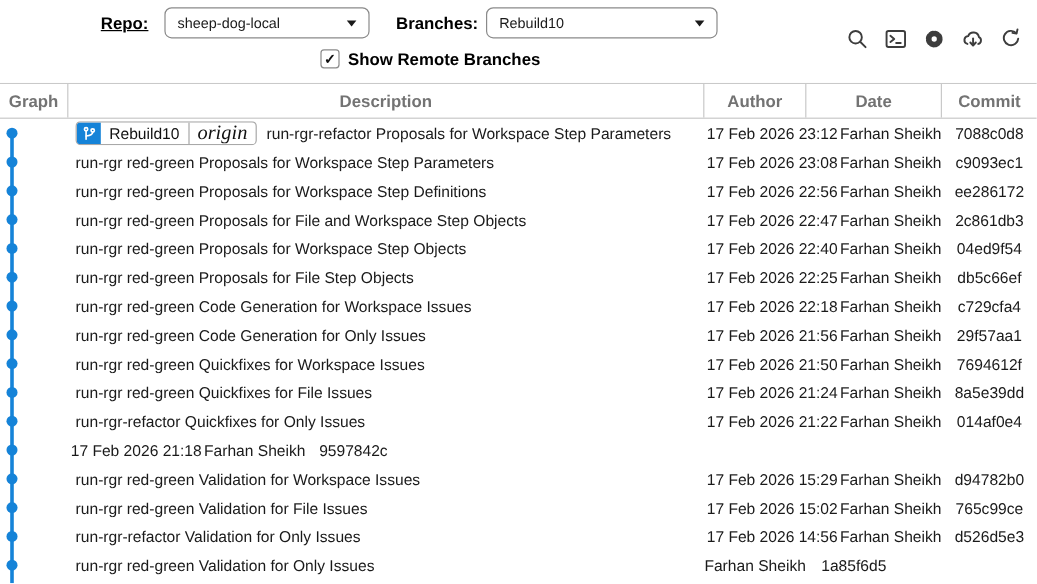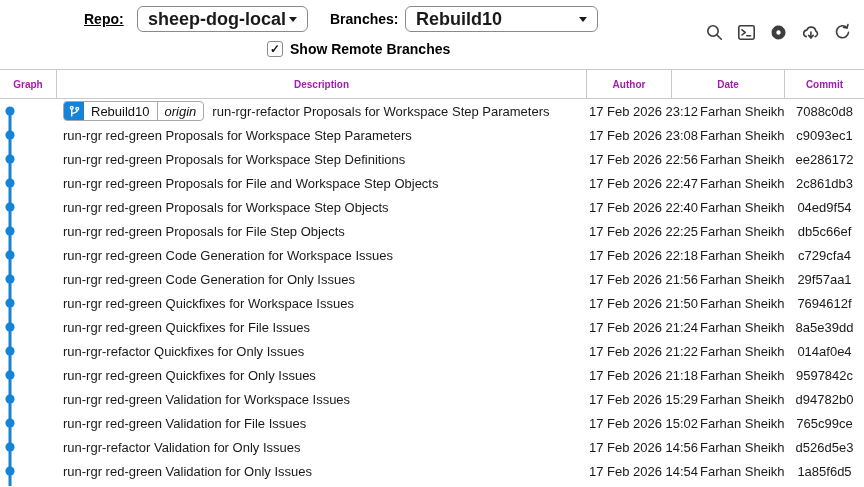"sheep-dog-local" .select { font-size: 18px -> 12px; font-weight: bold -> none }
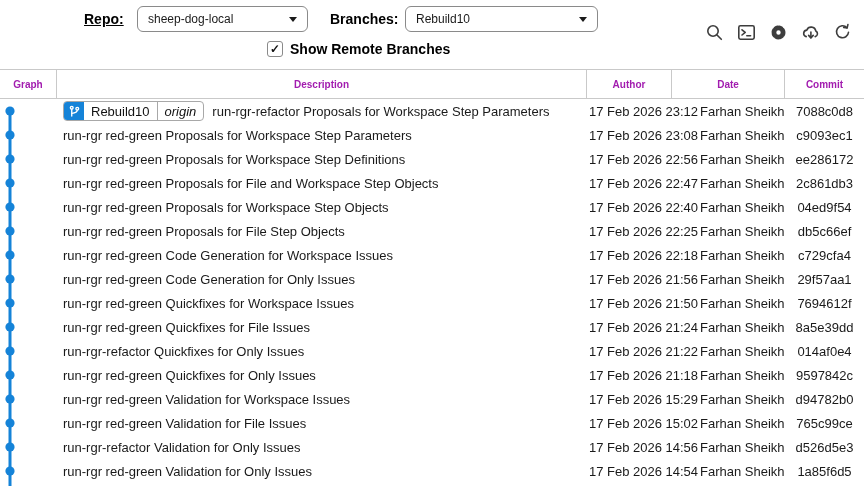"Graph" .hcell { color: #a21caf -> #737373; font-size: 10px -> 14px }
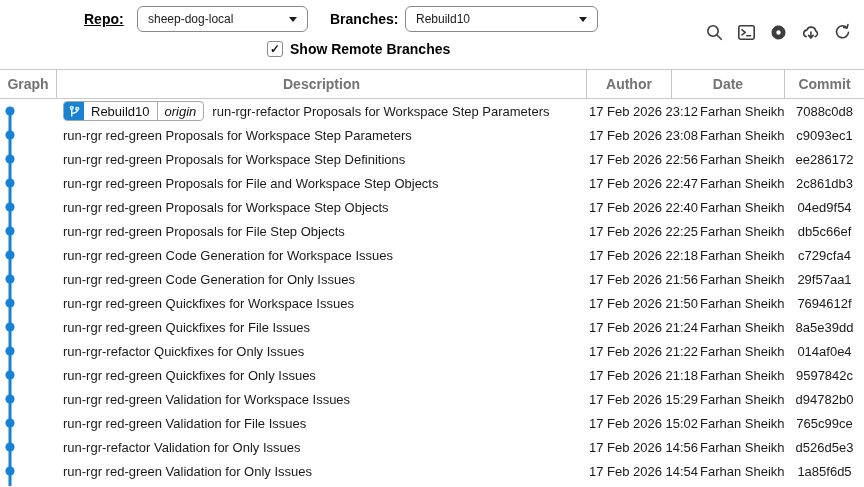"origin" .badge-remote { font-family: none -> Liberation Serif, serif; font-size: 13px -> 17px }
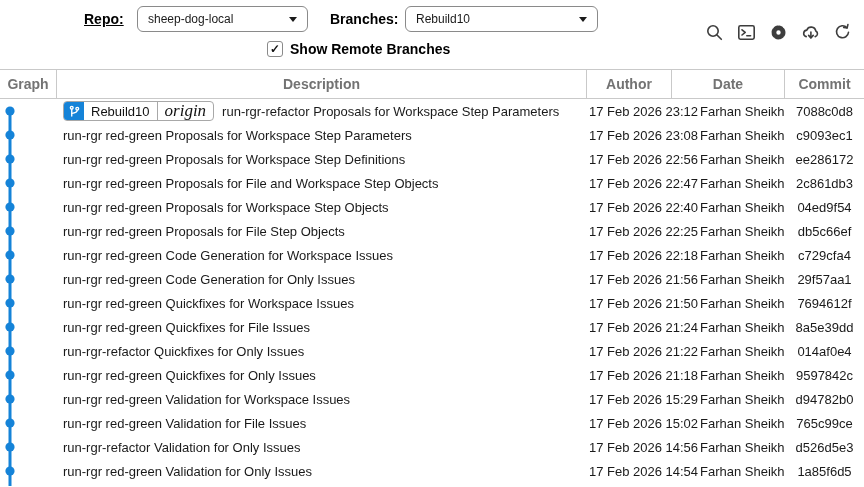"run-rgr red-green Quickfixes for Only" div.cell { html: <div> <span>run-rgr red-green Quickfixes for Only Issues</span> </div> -> none }
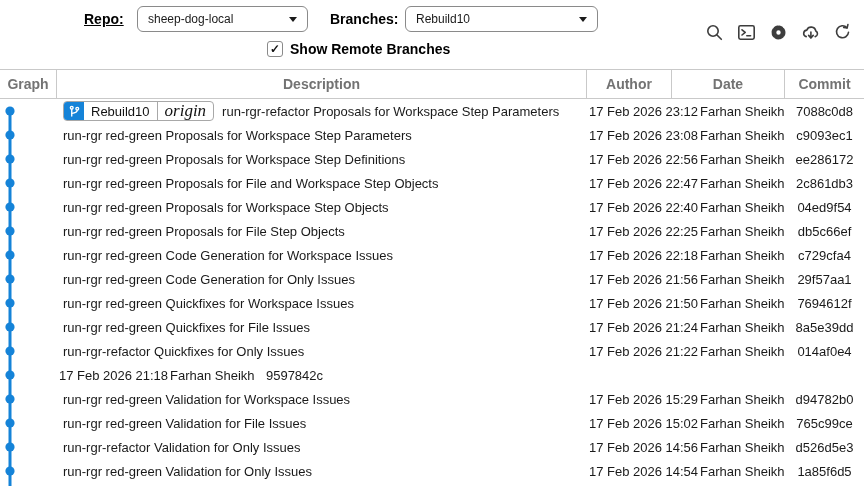"17 Feb 2026 14:54" div.cell { html: <div>17 Feb 2026 14:54</div> -> none }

____________

An exact copy of the data is required, with the pictures excluded.

"sheep-dog-local" .select { font-size: 18px -> 12px; font-weight: bold -> none }
"Graph" .hcell { color: #a21caf -> #737373; font-size: 10px -> 14px }
"origin" .badge-remote { font-family: none -> Liberation Serif, serif; font-size: 13px -> 17px }
"run-rgr red-green Quickfixes for Only" div.cell { html: <div> <span>run-rgr red-green Quickfixes for Only Issues</span> </div> -> none }
"17 Feb 2026 14:54" div.cell { html: <div>17 Feb 2026 14:54</div> -> none }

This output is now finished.